Reagindo às críticas que têm sido feitas ao aumento da carga fiscal e ao facto de os escalões do IRS serem atualizados abaixo da inflação, defendeu a necessidade de agir com “prudência”, lembrando o sucedido em 2009, no Governo de José Sócrates, dois anos antes da intervenção da troika. “Infelizmente, 2009 é um bom exemplo”, disse.

Na área das empresas, o OE tem poucas novidades (ver página 17), tendo sido recebido com frieza pela CIP. A confederação patronal julga que o Governo poderia ter sido “um pouco mais ambicioso” e “ido mais além” no que toca aos estímulos à economia, reduzindo o IRC para todas as empresas e utilizando a margem atribuída pelo inédito excedente. “Além de termos um excedente orçamental de 0,2% do Produto Interno Bruto (PIB), o que é bom, seria melhor se este se situasse nos 0,1% (200 milhões de euros)”, disse António Saraiva, presidente da CIP, à Lusa.

Transportes, defesa e saúde recebem mais investimento
Ao contrário de orçamentos anteriores, o de 2020 contempla um aumento do investimento público, para cinco mil milhões de euros, o que corresponde a mais 18% do que o valor executado no ano que está a terminar. Os transportes, a defesa (com um investimento de 315 milhões de euros, ao abrigo da Lei da Programação Militar) e saúde são áreas onde o investimento será mais significativo.

Num vídeo divulgado ontem pelo Governo, o primeiro-ministro António Costa defendeu ontem que “este é um Orçamento de continuidade, porque salvaguarda todos os progressos alcançados na anterior legislatura, e avança em novos domínios. Prevemos um reforço substancial do investimento público”. “É atento às necessidades do presente, desde logo na saúde, que é fundamental. O Serviço Nacional de Saúde (SNS) é a principal prioridade deste Orçamento”, salientou. De acordo com a proposta do OE 2020, o orçamento da Saúde será reforçado em 800 milhões de euros, juntamente com um investimento de cerca de 100 milhões de euros destinado à construção de novas instalações, como a ala de pediatria do hospital de São João, no Porto, ou o novo hospital da Madeira.
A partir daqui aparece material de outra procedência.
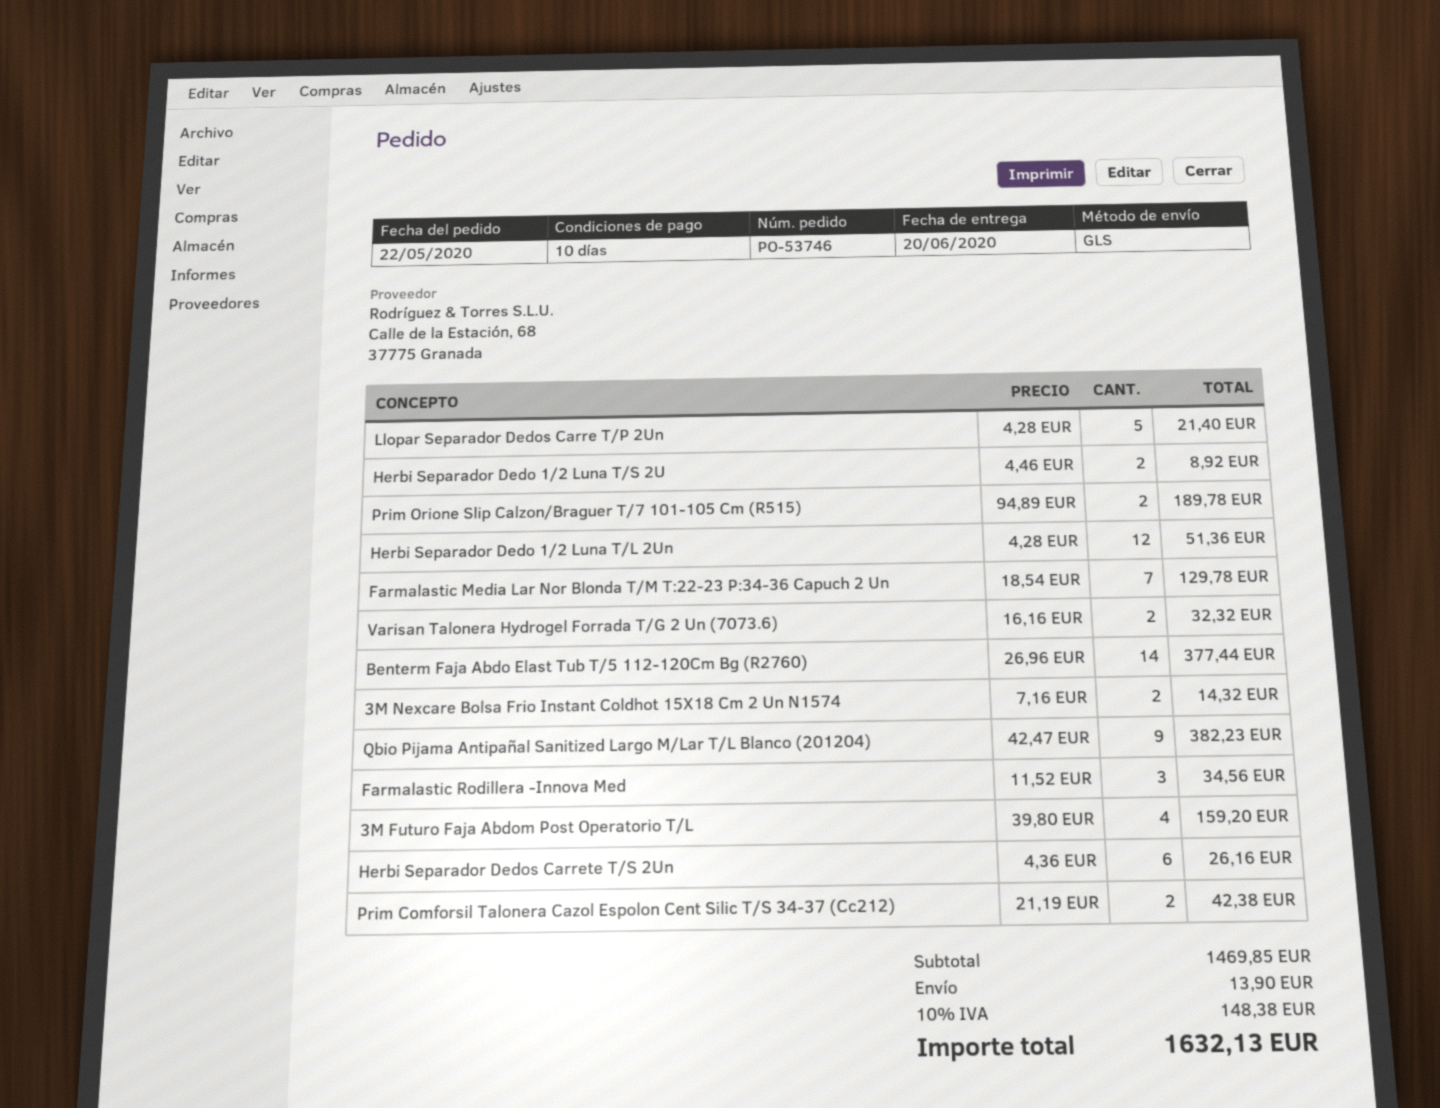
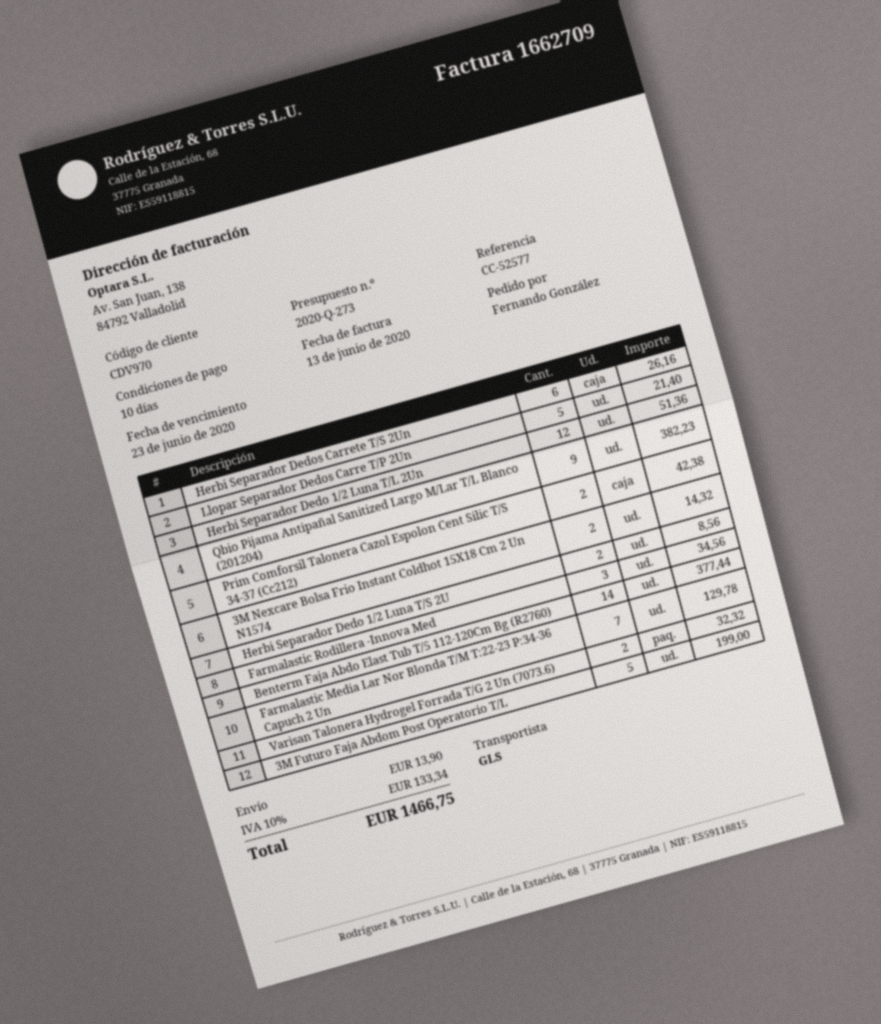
Herbi Separador Dedo 1/2 Luna T/S 2U: 2 for 8.92 -> 2 for 8.56
Prim Orione Slip Calzon/Braguer T/7 101-105 Cm (R515): 2 for 189.78 -> none
3M Futuro Faja Abdom Post Operatorio T/L: 4 for 159.20 -> 5 for 199.00
tax: 10% = 148.38 -> 10% = 133.34
total: 1632.13 -> 1466.75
Por sua vez, os transportes vão receber 589 milhões de euros, mais 350 milhões que em 2019, para distribuir entre ferrovia, metropolitano, navios e autocarros.
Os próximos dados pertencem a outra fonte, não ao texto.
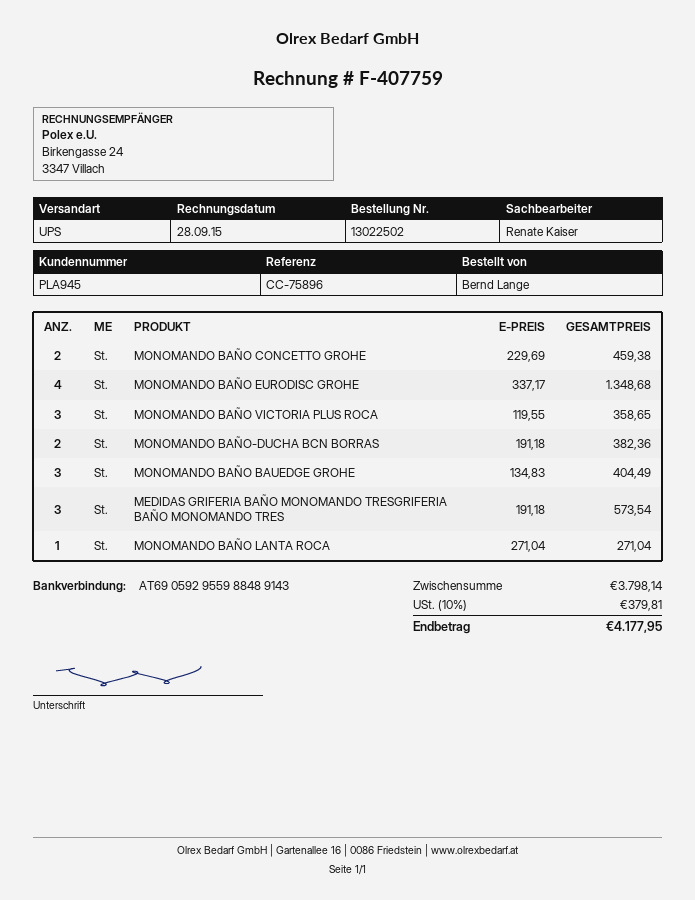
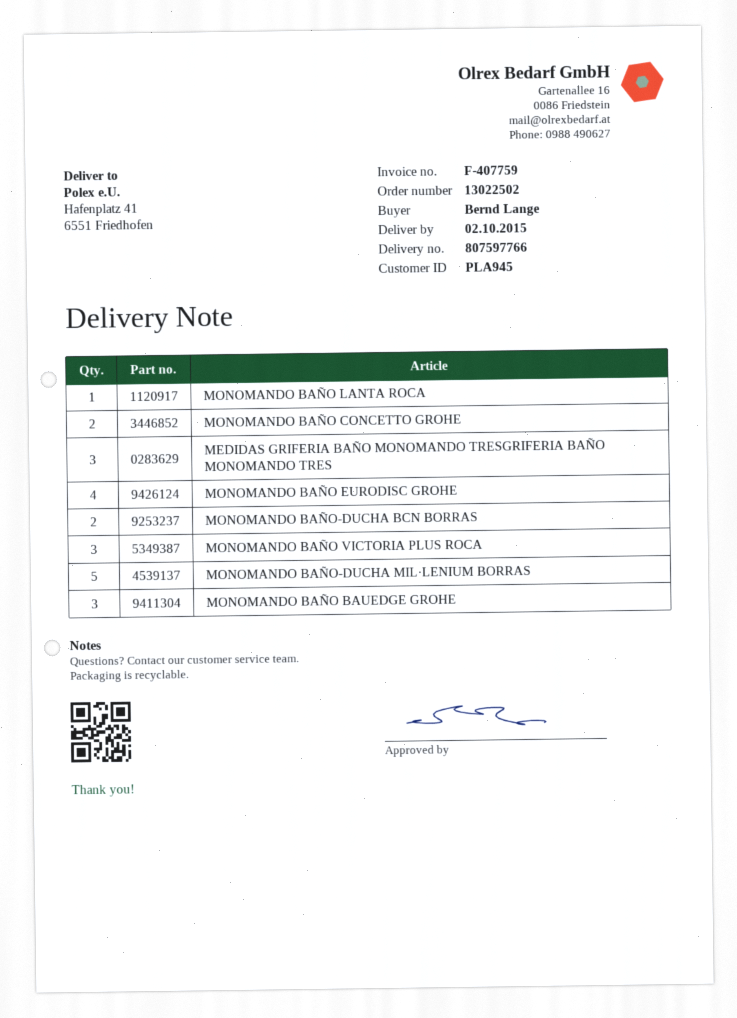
MONOMANDO BAÑO-DUCHA MIL·LENIUM BORRAS: none -> 5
Aberto à negociação com várias forças
Além das questões puramente financeiras, assenta numa orientação estratégica que visa combater as alterações climáticas, enfrentar a dinâmica demográfica, liderar a transição digital e reduzir as desigualdades. Num artigo de opinião (ver página 9) o fiscalista Carlos Lobo, partner da EY, diz que é um “orçamento policromático”, que elenca os quatro desafios estratégicos mas não avança com nenhuma “medida revolucionária”, o que pode facilitar entendimentos com diferentes forças partidárias com vista à aprovação. Este aspeto será decisivo dado que o Governo precisa dos votos favoráveis de pelo menos 116 deputados, através de entendimentos com Bloco de Esquerda, PCP, PAN, PEV, Livre ou mesmo os três deputados eleitos pelo PSD Madeira (ver página 14 e 15). Fontes contactadas pelo JE consideram que este documento cria condições para haver negociações com vários parceiros, com vista à viabilização. Neste contexto, temas como os aumentos previstos para os funcionários públicos (que os sindicatos consideraram vexatórios e o Bloco e PCP terão muita dificuldade em aceitar) serviriam para “início de conversa”.

“Talvez o segredo de uma negociação justa e igual seja ninguém estar amarrado a ninguém”, disse Centeno aos jornalistas, na entrega da proposta do OE 2020 no Parlamento, na segunda-feira. E acrescentou: “Tenho muitas dúvidas que alguém possa não se rever num orçamento como este”.